### YOUR TASK
An exact restatement of all the data is required, with the pictures left out.

### DATASET RECORDS
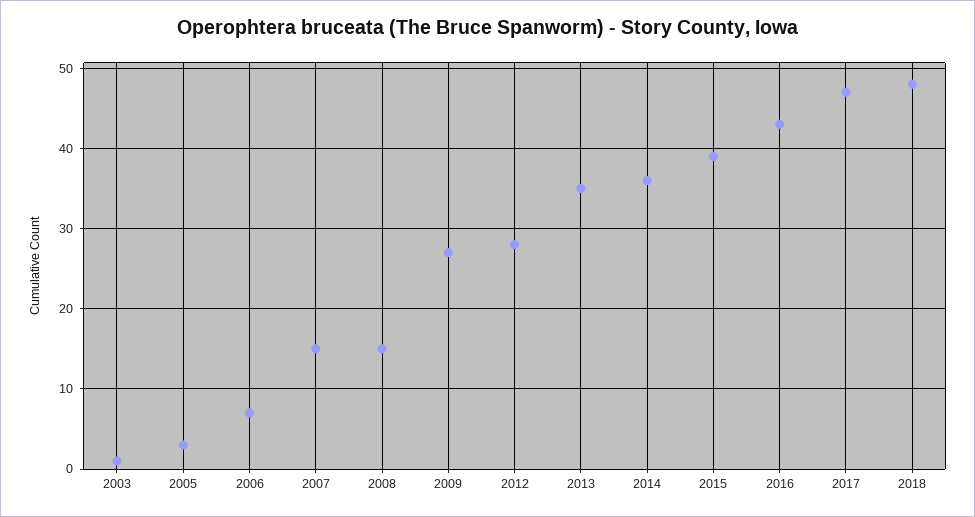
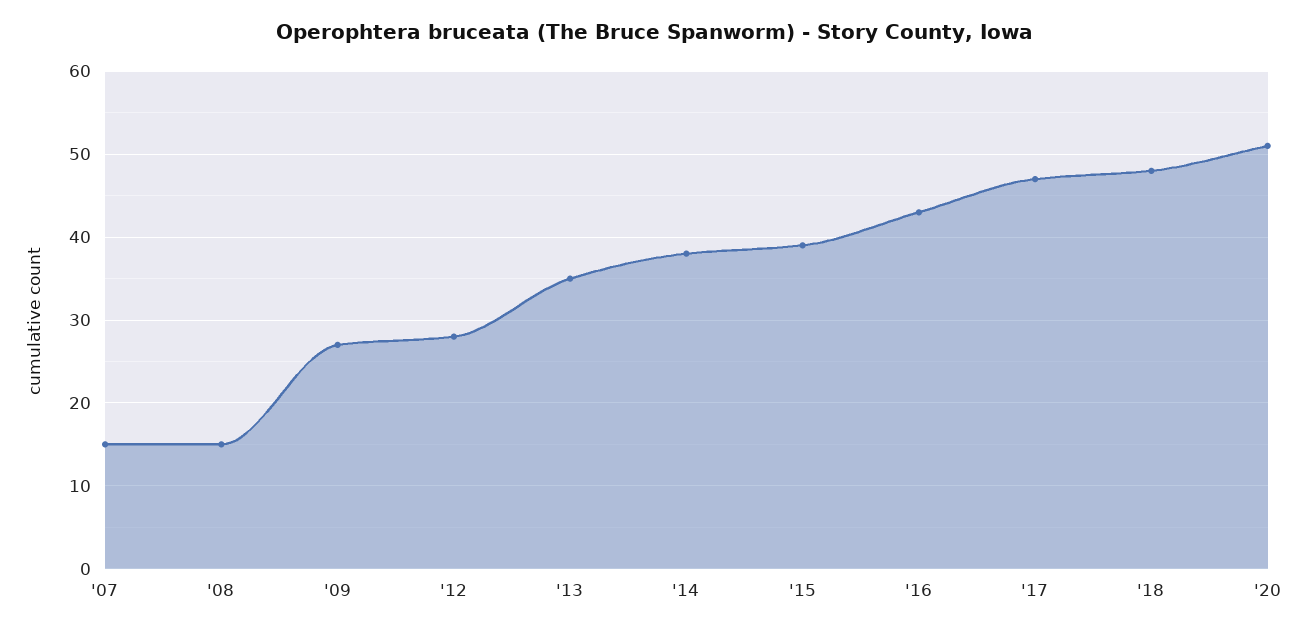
2003: 1 -> none
2005: 3 -> none
2006: 7 -> none
2014: 36 -> 38
'20: none -> 51

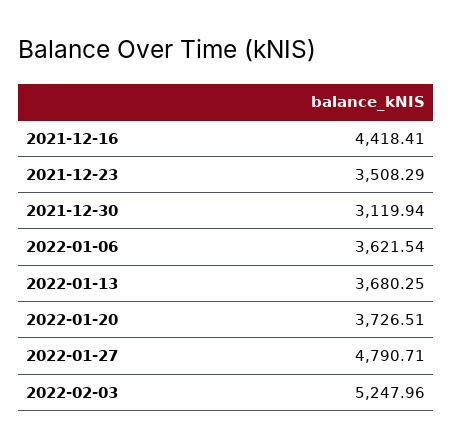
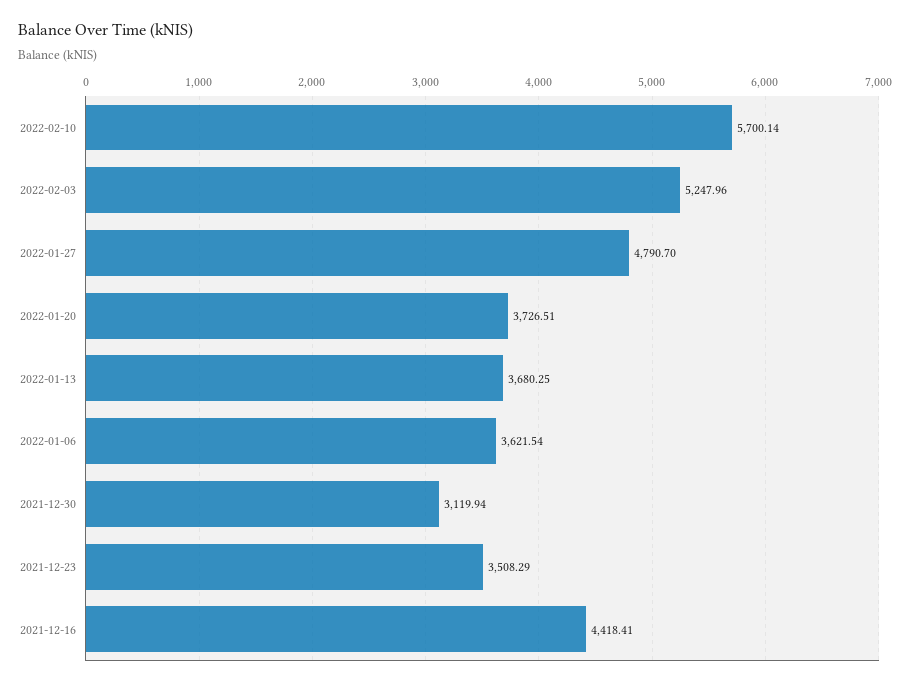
2022-01-27: 4790.71 -> 4790.7
2022-02-10: none -> 5700.14

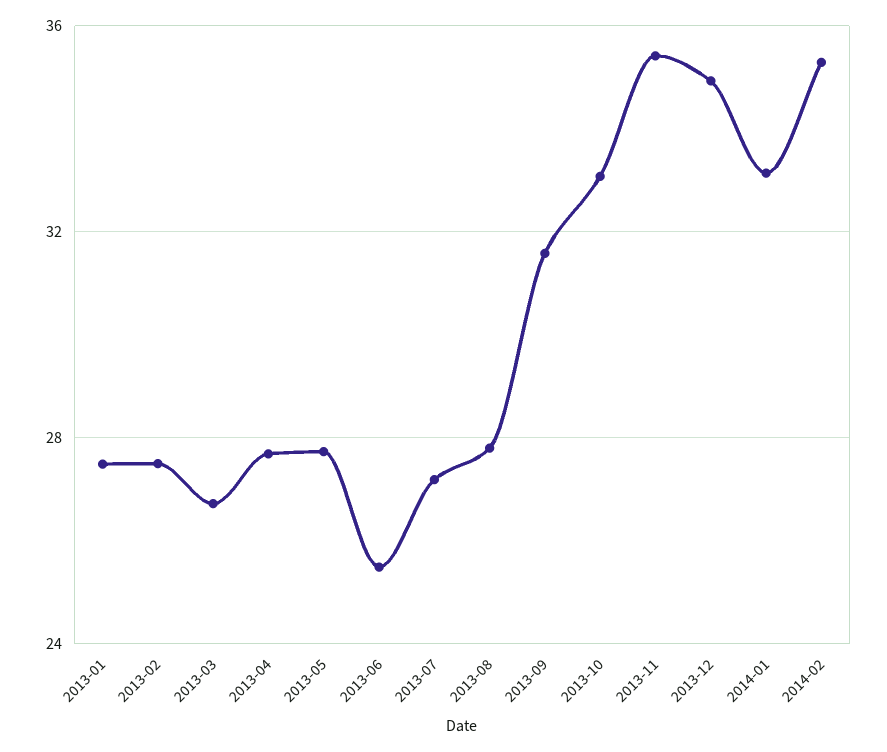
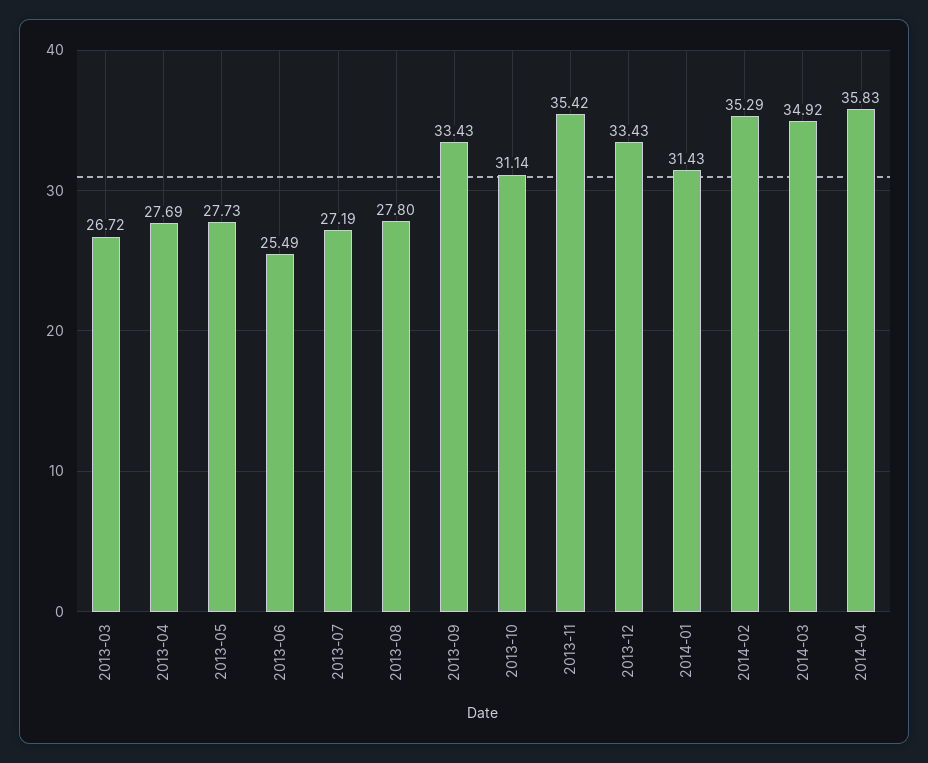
2013-01: 27.5 -> none
2013-02: 27.5 -> none
2013-09: 31.5 -> 33.43
2013-10: 33 -> 31.14
2013-12: 35 -> 33.43
2014-01: 33 -> 31.43
2014-03: none -> 34.92
2014-04: none -> 35.83

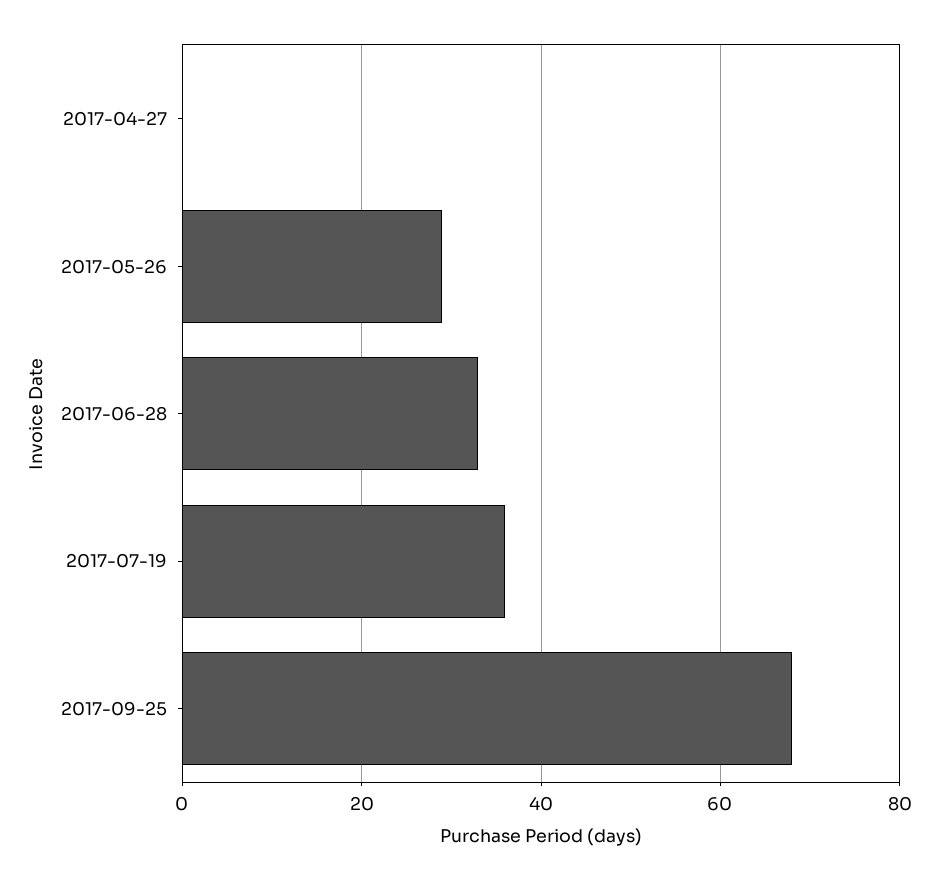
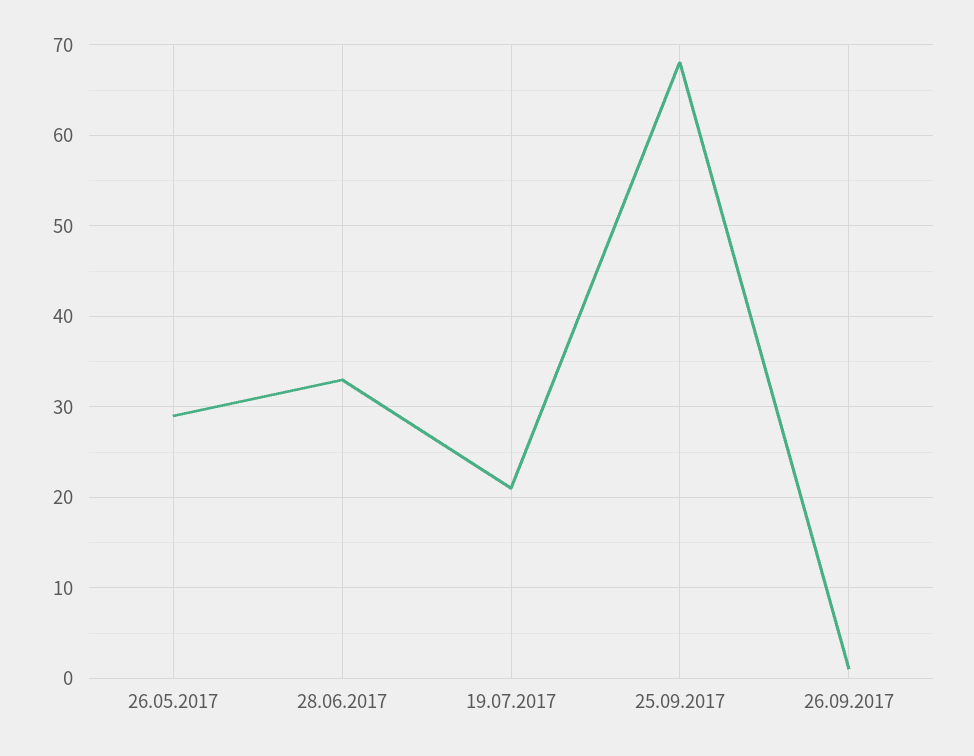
2017-04-27: 0 -> none
2017-07-19: 35 -> 21
26.09.2017: none -> 1

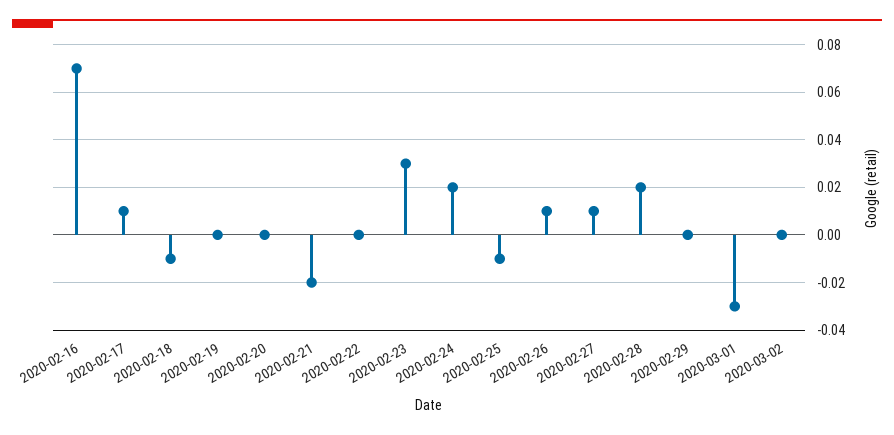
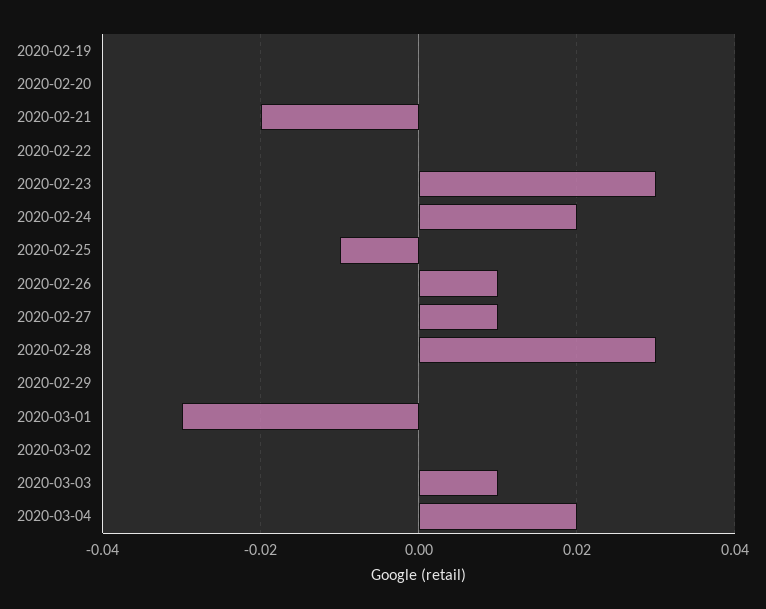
2020-02-16: 0.07 -> none
2020-02-17: 0.01 -> none
2020-02-18: -0.01 -> none
2020-02-28: 0.02 -> 0.03
2020-03-03: none -> 0.01
2020-03-04: none -> 0.02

### EXERCISE ANSWER
2003: 1 -> none
2005: 3 -> none
2006: 7 -> none
2014: 36 -> 38
'20: none -> 51

2022-01-27: 4790.71 -> 4790.7
2022-02-10: none -> 5700.14

2013-01: 27.5 -> none
2013-02: 27.5 -> none
2013-09: 31.5 -> 33.43
2013-10: 33 -> 31.14
2013-12: 35 -> 33.43
2014-01: 33 -> 31.43
2014-03: none -> 34.92
2014-04: none -> 35.83

2017-04-27: 0 -> none
2017-07-19: 35 -> 21
26.09.2017: none -> 1

2020-02-16: 0.07 -> none
2020-02-17: 0.01 -> none
2020-02-18: -0.01 -> none
2020-02-28: 0.02 -> 0.03
2020-03-03: none -> 0.01
2020-03-04: none -> 0.02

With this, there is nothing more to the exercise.